So hard were our tent robes and sleeping-bags frozen that they resembled sheet-iron, and care had to be taken to prevent them from coming into contact with the face, for an abrasion of the skin would undoubtedly follow!
Our curry paste, a small quantity of which we used to mix with our pemmican to make it more palateable, looked, as the cook of the day observed, exactly like a piece of brass, and was equally hard. Cramp in the legs was complained of by many during the first few nights, but gradually wore off, having in all probability been induced by the severe and unaccustomed exercise. Thirst was also a subject of complaint, and this, except at meal times, it was impossible to alleviate; for although each man was supplied with a tin water-bottle covered with duffel, the water could not be prevented from freezing, in spite of the bottles being kept inside the waistbands of the men's trousers. The practice of quenching thirst by putting snow or ice into the mouth is a very dangerous one and was never permitted.

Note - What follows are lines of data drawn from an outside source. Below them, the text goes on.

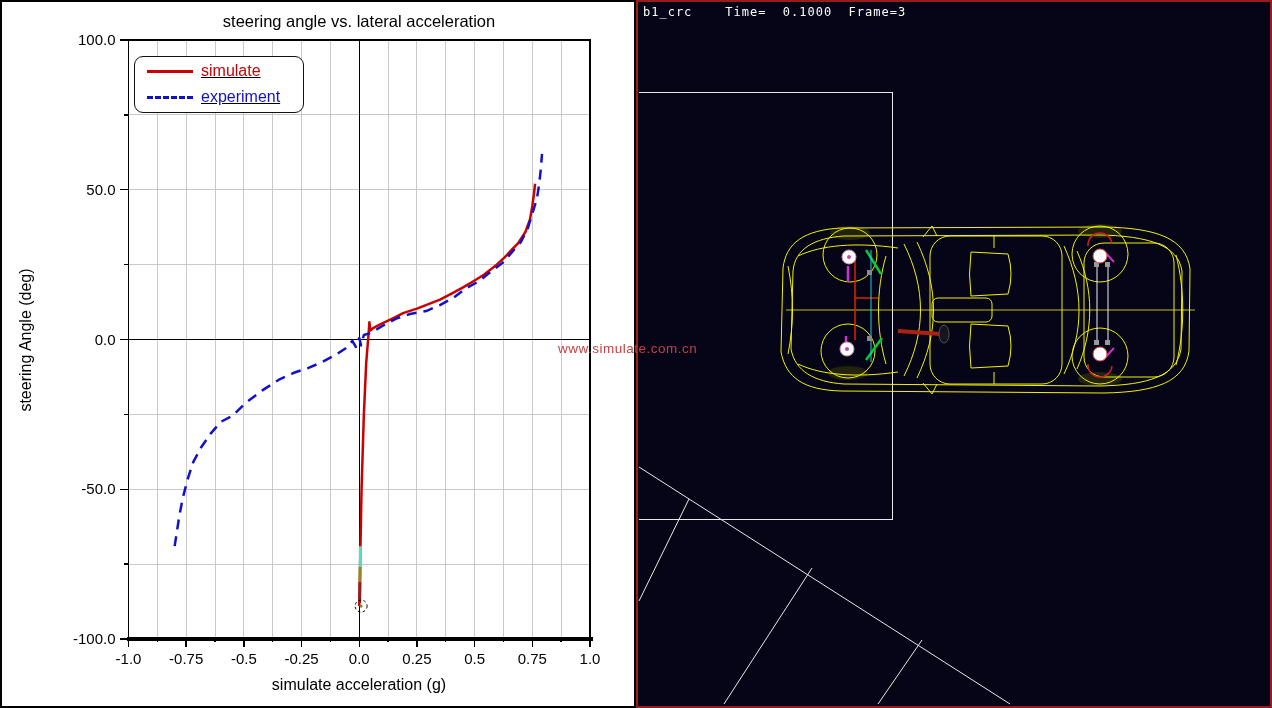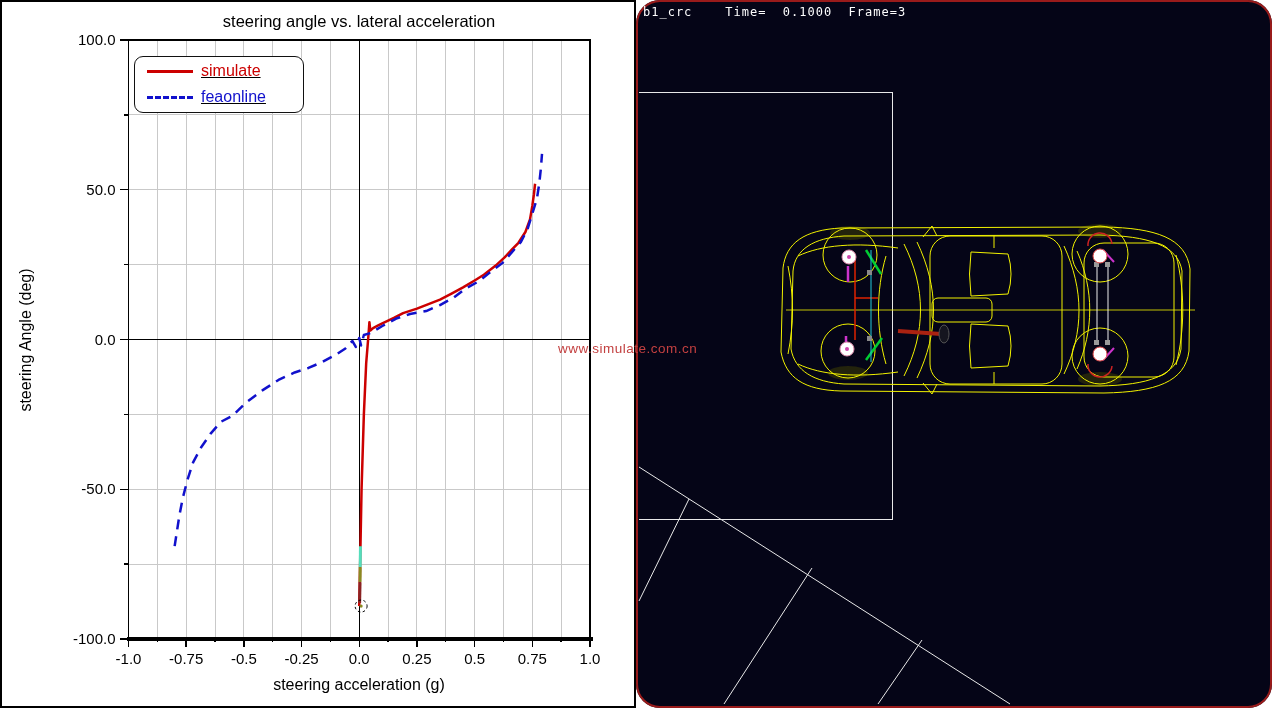"b1_crc Time= 0.1000 Frame=3" .viewport-panel { border-radius: 24px -> none }
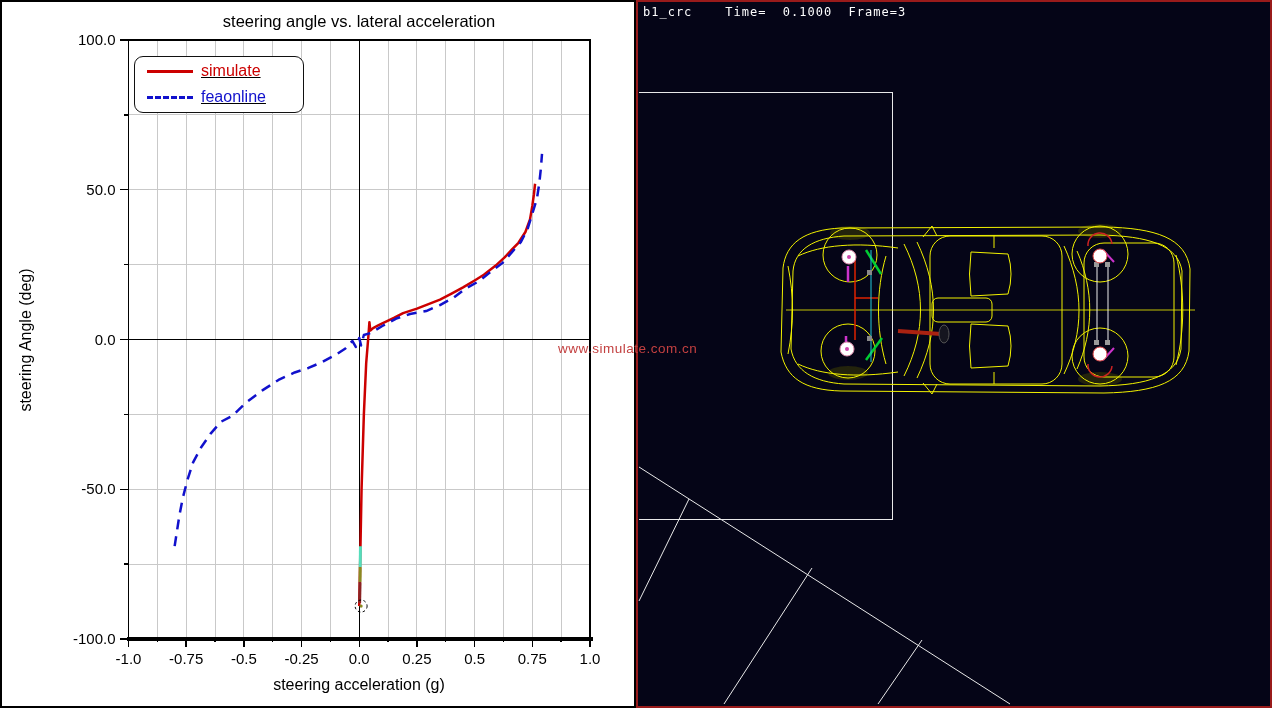"feaonline" span.legend-label { text: feaonline -> experiment }
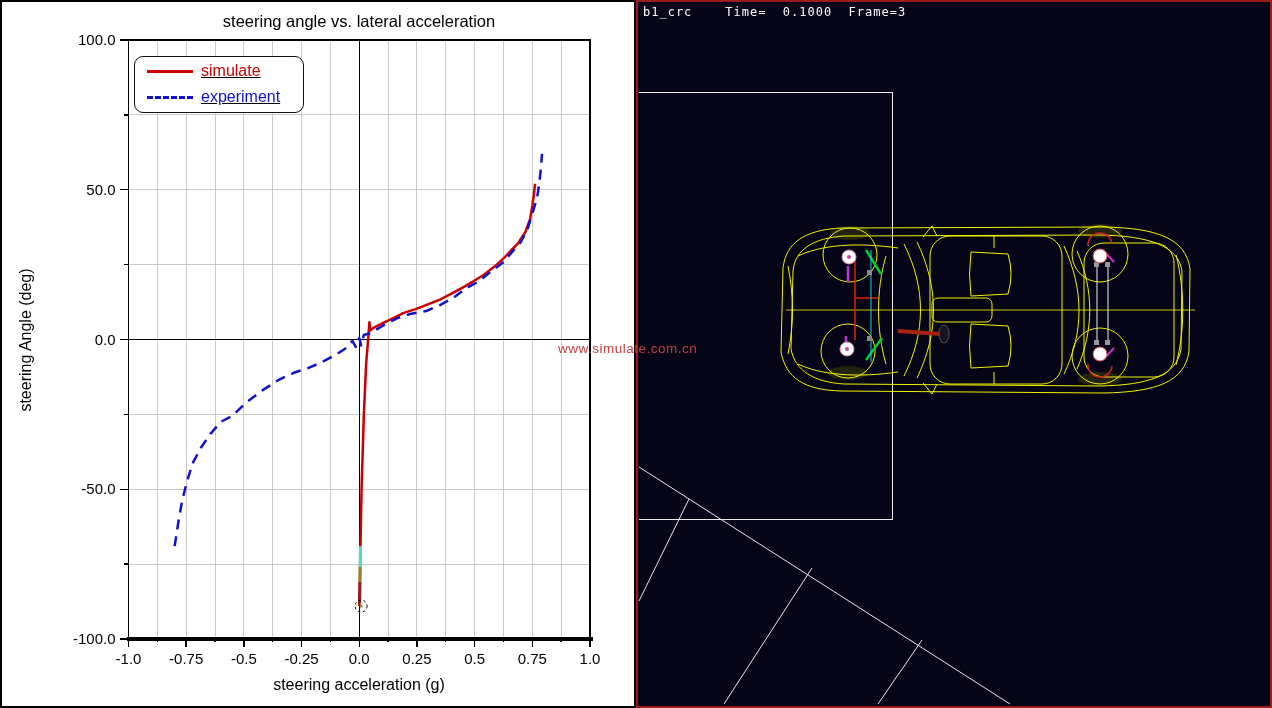"steering acceleration (g)" div.x-axis-label { text: steering -> simulate }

On the fourth day out we parted with our little sledge, the "Bloodhound," which, having fulfilled its mission, returned to the ship, taking back one of our party, who appeared unable to stand the fatigues of sledging, and leaving one of their crew to fill his vacancy. We were thus able to send back intelligence of our progress so far, and to report the health of the men to be satisfactory, and that all were in capital spirits. On the 10th of April the six sledges in company arrived at the depôt of provisions established near Cape Joseph Henry during the autumn, and found it undisturbed. The remainder of that day was employed in bringing the provisions off to the sledges, which were left on the ice, and in distributing them. The next morning was thick and foggy, the atmosphere being rendered doubly obscure by a heavy fall of snow.
"The cold, uncomfortable daylight dawned, And the white tents, topping a low ground fog, Show'd like a fleet becalmed."
On this day the supporting sledges "Bulldog" and "Alexandra," having performed the duties allotted to them, bade farewell to their companions and returned to their ship. The two extended parties advanced on their solitary missions; the northern division leaving the land and pushing straight out on the rugged polar pack, whilst the western party continued the exploration of the coast to the westward.
It was a strange farewell that was taken on that cold dull day on the inhospitable ice-floe, amidst bristling hummocks and heaped up snow-drifts, as the several parties pursued their different courses, one returning to their Arctic home, the others to unknown difficulties, but to hoped-for discoveries.
Brief was the parting, but sincere were the wishes for each other's success. Hearty British cheers resounded in that icy wilderness, hitherto undisturbed by the presence of mortal man, as we bade adieu to our fellow-travellers, the echoes from which had scarce died away before their forms vanished from our view in the thick driving snow that shrouded in obscurity the surrounding objects.
It was, however, no time for reflection; for now all our energies, both mental and physical, had to be devoted to the furtherance of the great work with which we were entrusted. The men resolutely seized their drag-ropes, and with light and willing hearts commenced their toilsome advance.
In order to enable my readers to follow us during the time we were engaged in the sledging operations, I will endeavour to explain, as briefly as possible, the ordinary daily routine invariably carried out by those so employed belonging to the "Alert."
The cook for the day is an important personage, and his duties, as I have before related, are of a very onerous and trying description. Each individual composing the sledge crew has to perform this office in turn during twenty-four hours, and it is one that sorely taxes his patience and powers of endurance, especially in very cold weather. He gladly transfers his functions as cook to his successor, happy in the assurance that his "turn" will not come round for another week, unless sickness or any other unforeseen event should prostrate any of his comrades.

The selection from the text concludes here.